The third section of Theatricalities of Power, ‘Performativities of Power’, continues its exploration of the ‘micropolitics’ of noh theatre by showing how plays such as Ominanmeshi and Tomoe use the tropes of female suicide and female-to-male cross-dressing to consolidate and reproduce male supremacy in Japan. In these chapters, performance is conceived as a way of structuring and producing the real: it creates new identities and knowledge.
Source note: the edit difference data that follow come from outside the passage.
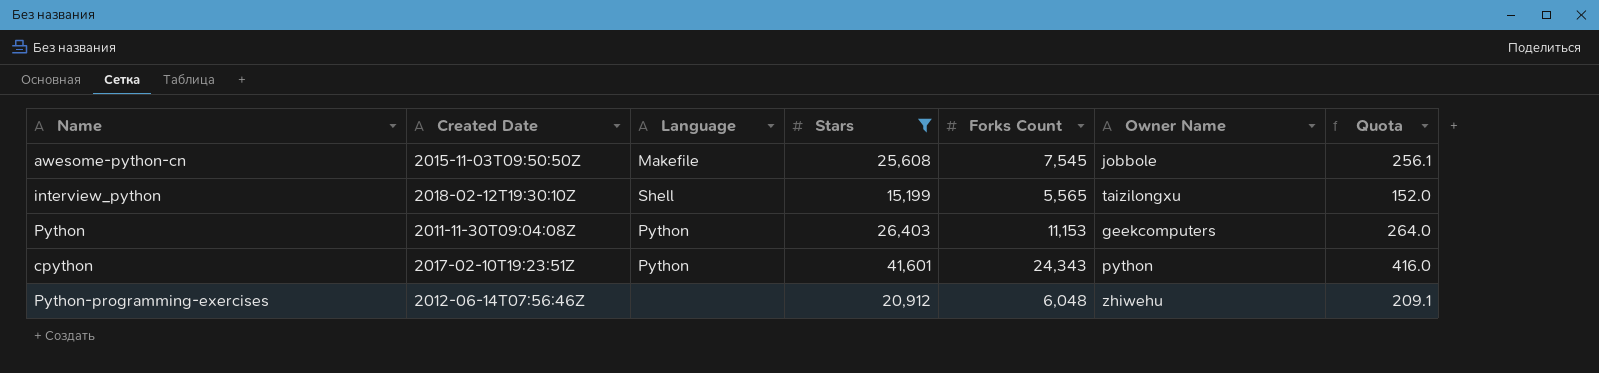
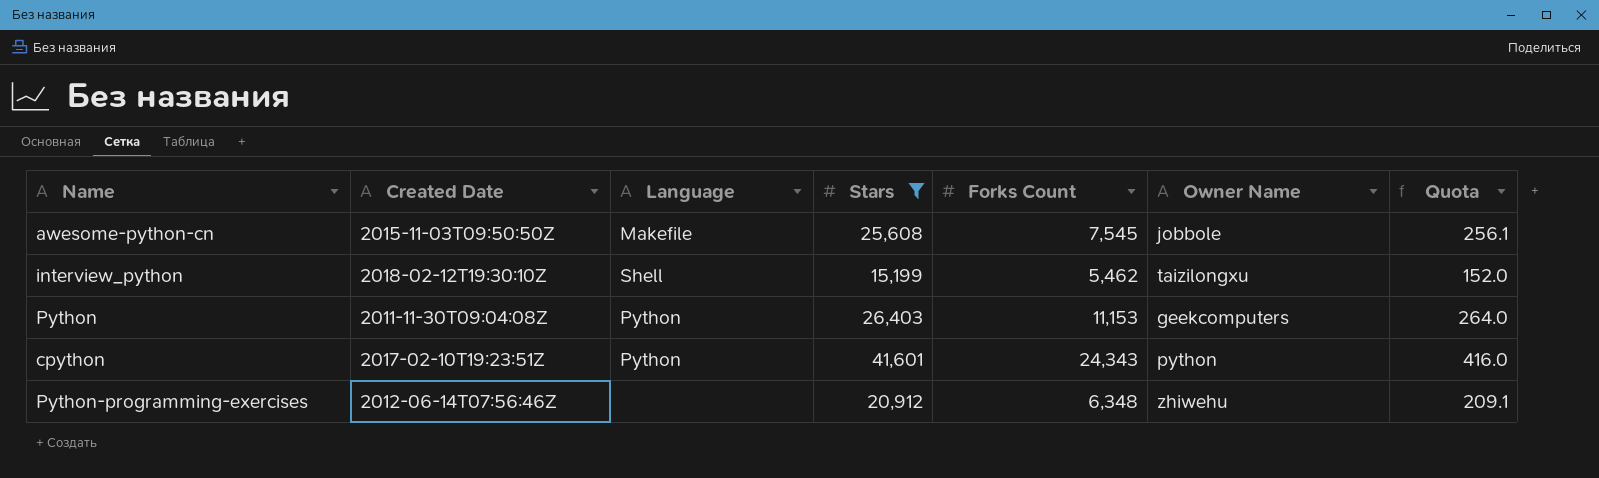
interview_python | Forks Count: 5,565 -> 5,462
Python-programming-exercises | Forks Count: 6,048 -> 6,348

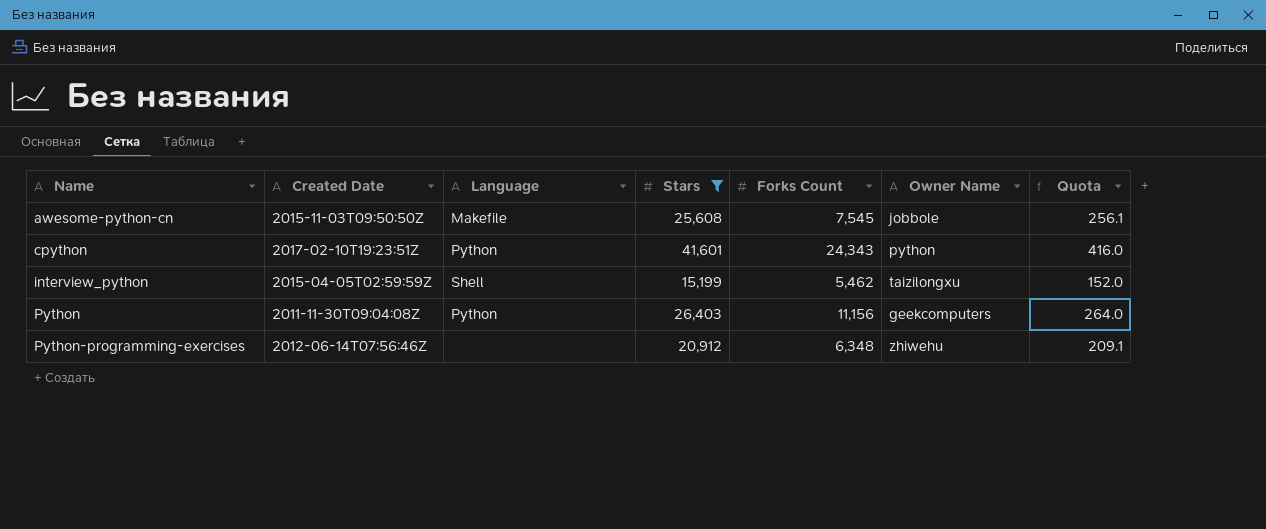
row order: none -> Name ascending
interview_python | Created Date: 2018-02-12T19:30:10Z -> 2015-04-05T02:59:59Z
Python | Forks Count: 11,153 -> 11,156

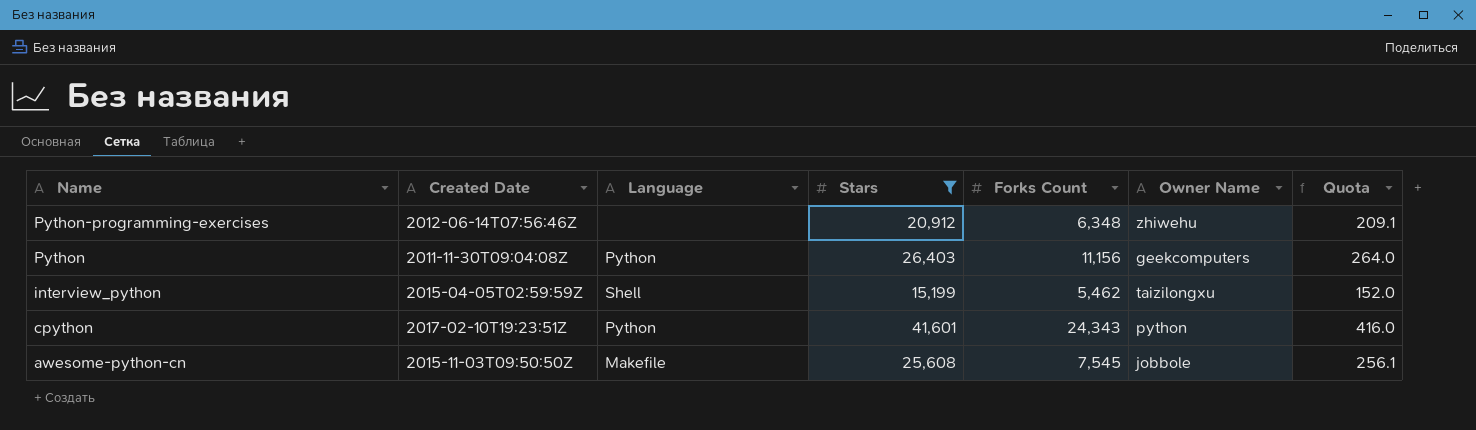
row order: Name ascending -> Name descending

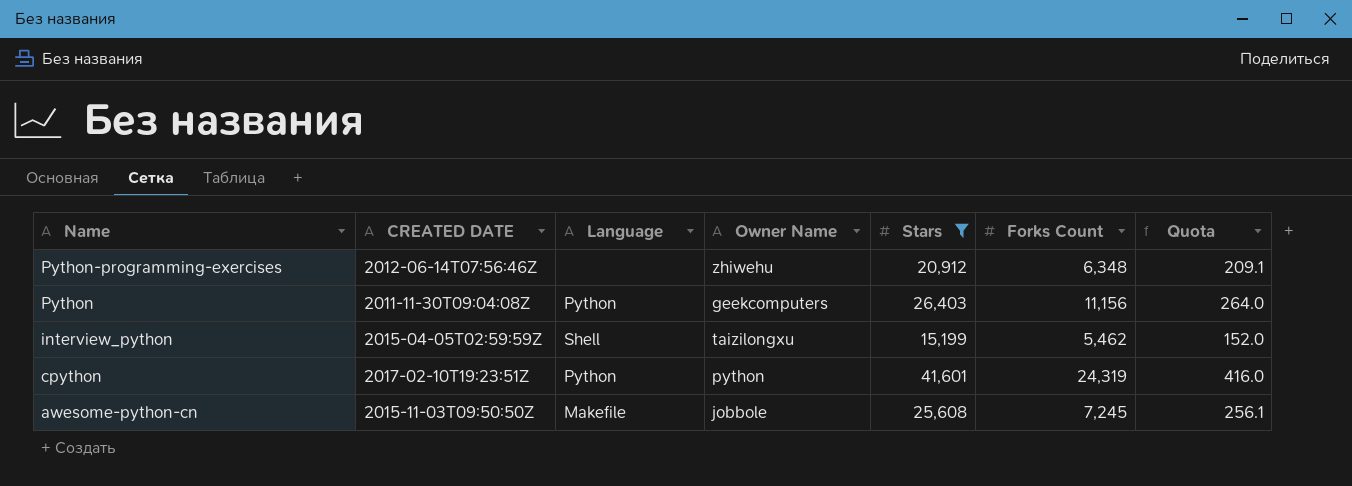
column name: Created Date -> CREATED DATE
column Owner Name | position: 6 -> 4
cpython | Forks Count: 24,343 -> 24,319
awesome-python-cn | Forks Count: 7,545 -> 7,245

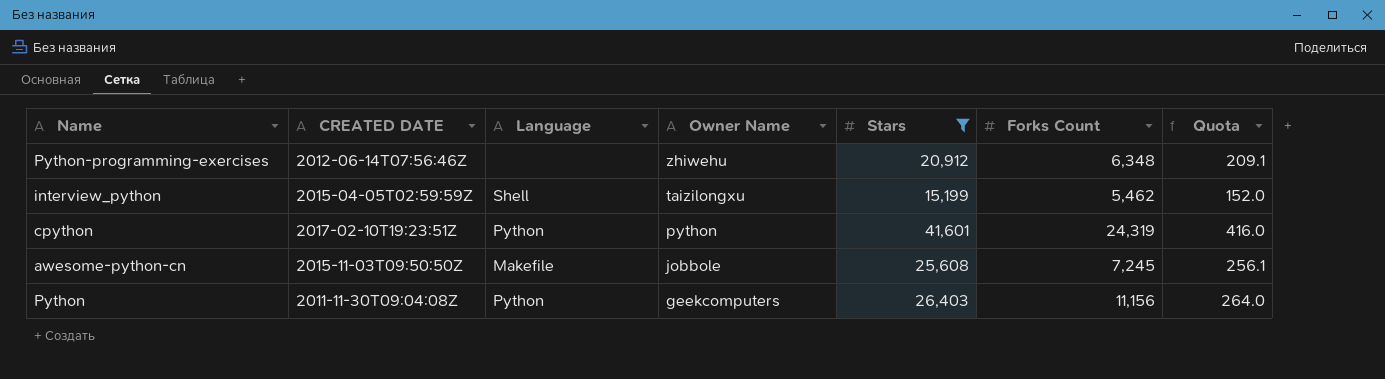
row order: Name descending -> Owner Name descending

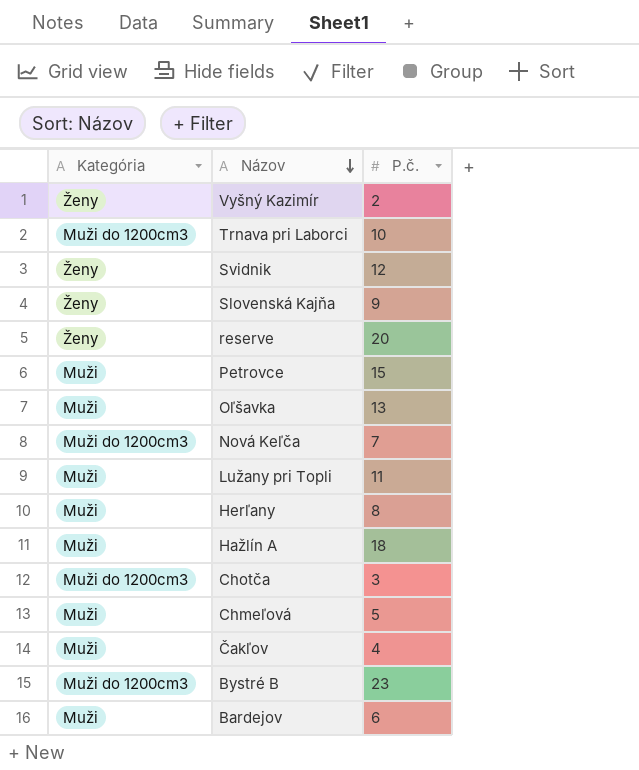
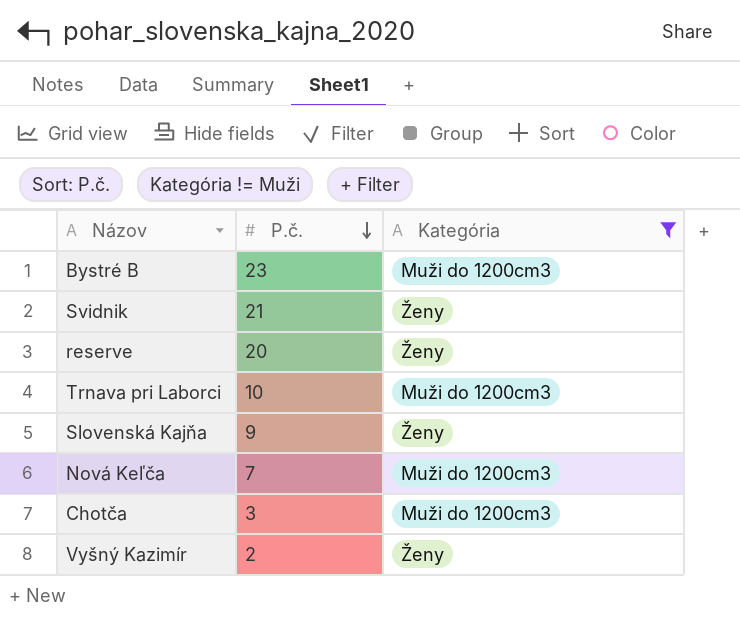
filter: none -> Kategória != Muži
row order: Názov descending -> P.č. descending
column Kategória | position: 1 -> 3
Svidnik | P.č.: 12 -> 21

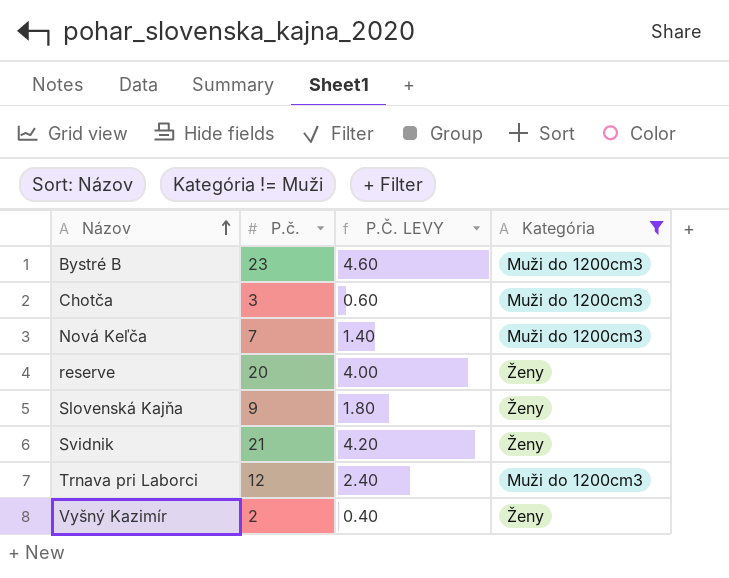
row order: P.č. descending -> Názov ascending
column P.Č. LEVY | formula: none -> [P.č.] * 0.2
Trnava pri Laborci | P.č.: 10 -> 12

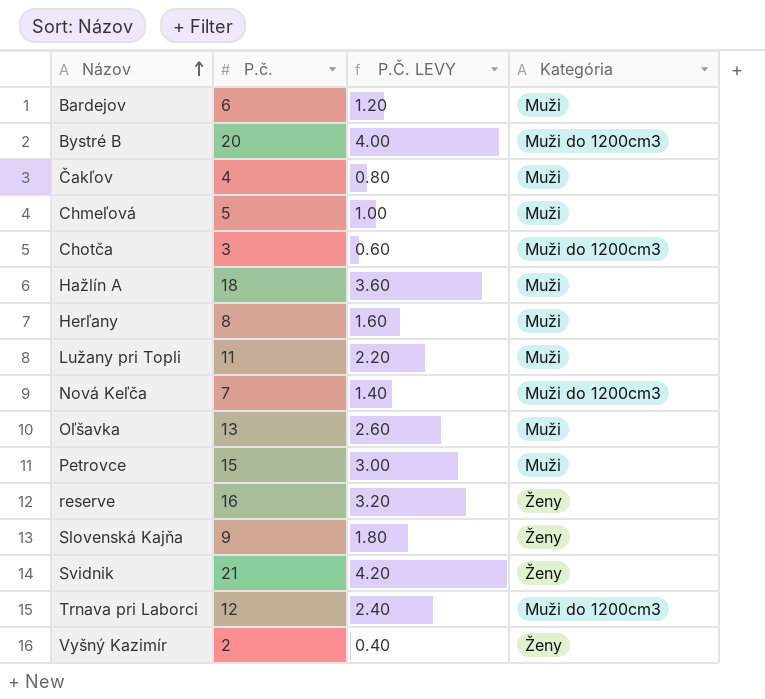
filter: Kategória != Muži -> none
Bystré B | P.č.: 23 -> 20
Bystré B | P.Č. LEVY: 4.60 -> 4.00
reserve | P.č.: 20 -> 16
reserve | P.Č. LEVY: 4.00 -> 3.20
Noh theatre’s productive role is emphasised in the final chapter of the book, ‘The Hegemon as Actor’, when Brown describes how the shogun, Toyotomi Hideyoshi, trained as a noh performer and acted in self-commissioned plays that rhetorically displayed and cemented his prestige and authority:

 

The Taikō noh plays written for Hideyoshi are […] unique in the history of world drama by virtue of the unprecedented role played by Hideyoshi in his own self-staging, thus blurring the boundaries between theatricality and politics to a degree unimaginable even on the Shakespearean stage. (pp.126-7)

 

Theatricalities of Power is a well-argued and informative book offering an alternative interpretation of noh drama. For this reason, it is to be welcomed as a valuable addition to the study of noh theatre. However, while Brown’s scholarship is exemplary, his investment in new historicist methods is, in my view, limiting: he says little about - indeed he is unable to answer - a nagging question that bothered me while reading his book: why does noh theatre continue to fascinate modern audiences and practitioners in the East and West? To answer this a more dynamic model of historical enquiry is needed.